EXERCISE DETAILS
Here are some entries. Repeat all of them exactly.

DATA SECTION
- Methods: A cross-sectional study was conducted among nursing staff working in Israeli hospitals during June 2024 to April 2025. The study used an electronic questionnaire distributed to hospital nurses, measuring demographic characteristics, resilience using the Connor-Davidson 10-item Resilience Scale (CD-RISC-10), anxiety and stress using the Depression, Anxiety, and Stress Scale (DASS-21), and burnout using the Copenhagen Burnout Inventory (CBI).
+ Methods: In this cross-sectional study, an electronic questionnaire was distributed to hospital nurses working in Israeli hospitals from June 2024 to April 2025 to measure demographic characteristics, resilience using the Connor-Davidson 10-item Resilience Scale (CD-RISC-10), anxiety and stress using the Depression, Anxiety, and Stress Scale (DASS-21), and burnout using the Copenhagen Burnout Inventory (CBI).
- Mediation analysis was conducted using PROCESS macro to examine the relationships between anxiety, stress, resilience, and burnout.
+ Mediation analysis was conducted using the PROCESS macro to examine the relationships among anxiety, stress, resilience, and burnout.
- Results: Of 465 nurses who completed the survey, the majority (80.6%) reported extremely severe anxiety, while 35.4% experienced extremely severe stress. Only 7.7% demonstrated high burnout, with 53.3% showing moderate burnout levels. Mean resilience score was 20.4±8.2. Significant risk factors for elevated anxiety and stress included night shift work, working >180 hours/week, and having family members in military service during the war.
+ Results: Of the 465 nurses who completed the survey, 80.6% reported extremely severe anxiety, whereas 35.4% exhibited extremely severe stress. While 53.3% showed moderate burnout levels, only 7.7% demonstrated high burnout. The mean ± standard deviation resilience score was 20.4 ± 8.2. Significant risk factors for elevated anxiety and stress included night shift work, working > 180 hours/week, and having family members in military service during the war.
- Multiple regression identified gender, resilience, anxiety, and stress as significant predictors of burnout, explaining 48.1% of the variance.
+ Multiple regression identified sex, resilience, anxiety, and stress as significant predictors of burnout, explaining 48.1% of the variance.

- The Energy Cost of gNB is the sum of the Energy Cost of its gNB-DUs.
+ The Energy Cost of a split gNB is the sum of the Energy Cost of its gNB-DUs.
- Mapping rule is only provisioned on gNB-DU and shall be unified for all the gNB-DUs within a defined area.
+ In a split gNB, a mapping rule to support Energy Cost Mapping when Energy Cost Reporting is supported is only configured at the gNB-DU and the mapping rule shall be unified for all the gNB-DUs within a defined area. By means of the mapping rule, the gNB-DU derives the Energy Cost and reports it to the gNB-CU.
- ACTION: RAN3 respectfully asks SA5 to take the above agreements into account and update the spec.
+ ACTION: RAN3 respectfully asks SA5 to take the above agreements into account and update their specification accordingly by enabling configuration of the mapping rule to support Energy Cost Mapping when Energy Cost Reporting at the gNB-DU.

SOLVED EXERCISE
- Methods: A cross-sectional study was conducted among nursing staff working in Israeli hospitals during June 2024 to April 2025. The study used an electronic questionnaire distributed to hospital nurses, measuring demographic characteristics, resilience using the Connor-Davidson 10-item Resilience Scale (CD-RISC-10), anxiety and stress using the Depression, Anxiety, and Stress Scale (DASS-21), and burnout using the Copenhagen Burnout Inventory (CBI).
+ Methods: In this cross-sectional study, an electronic questionnaire was distributed to hospital nurses working in Israeli hospitals from June 2024 to April 2025 to measure demographic characteristics, resilience using the Connor-Davidson 10-item Resilience Scale (CD-RISC-10), anxiety and stress using the Depression, Anxiety, and Stress Scale (DASS-21), and burnout using the Copenhagen Burnout Inventory (CBI).
- Mediation analysis was conducted using PROCESS macro to examine the relationships between anxiety, stress, resilience, and burnout.
+ Mediation analysis was conducted using the PROCESS macro to examine the relationships among anxiety, stress, resilience, and burnout.
- Results: Of 465 nurses who completed the survey, the majority (80.6%) reported extremely severe anxiety, while 35.4% experienced extremely severe stress. Only 7.7% demonstrated high burnout, with 53.3% showing moderate burnout levels. Mean resilience score was 20.4±8.2. Significant risk factors for elevated anxiety and stress included night shift work, working >180 hours/week, and having family members in military service during the war.
+ Results: Of the 465 nurses who completed the survey, 80.6% reported extremely severe anxiety, whereas 35.4% exhibited extremely severe stress. While 53.3% showed moderate burnout levels, only 7.7% demonstrated high burnout. The mean ± standard deviation resilience score was 20.4 ± 8.2. Significant risk factors for elevated anxiety and stress included night shift work, working > 180 hours/week, and having family members in military service during the war.
- Multiple regression identified gender, resilience, anxiety, and stress as significant predictors of burnout, explaining 48.1% of the variance.
+ Multiple regression identified sex, resilience, anxiety, and stress as significant predictors of burnout, explaining 48.1% of the variance.

- The Energy Cost of gNB is the sum of the Energy Cost of its gNB-DUs.
+ The Energy Cost of a split gNB is the sum of the Energy Cost of its gNB-DUs.
- Mapping rule is only provisioned on gNB-DU and shall be unified for all the gNB-DUs within a defined area.
+ In a split gNB, a mapping rule to support Energy Cost Mapping when Energy Cost Reporting is supported is only configured at the gNB-DU and the mapping rule shall be unified for all the gNB-DUs within a defined area. By means of the mapping rule, the gNB-DU derives the Energy Cost and reports it to the gNB-CU.
- ACTION: RAN3 respectfully asks SA5 to take the above agreements into account and update the spec.
+ ACTION: RAN3 respectfully asks SA5 to take the above agreements into account and update their specification accordingly by enabling configuration of the mapping rule to support Energy Cost Mapping when Energy Cost Reporting at the gNB-DU.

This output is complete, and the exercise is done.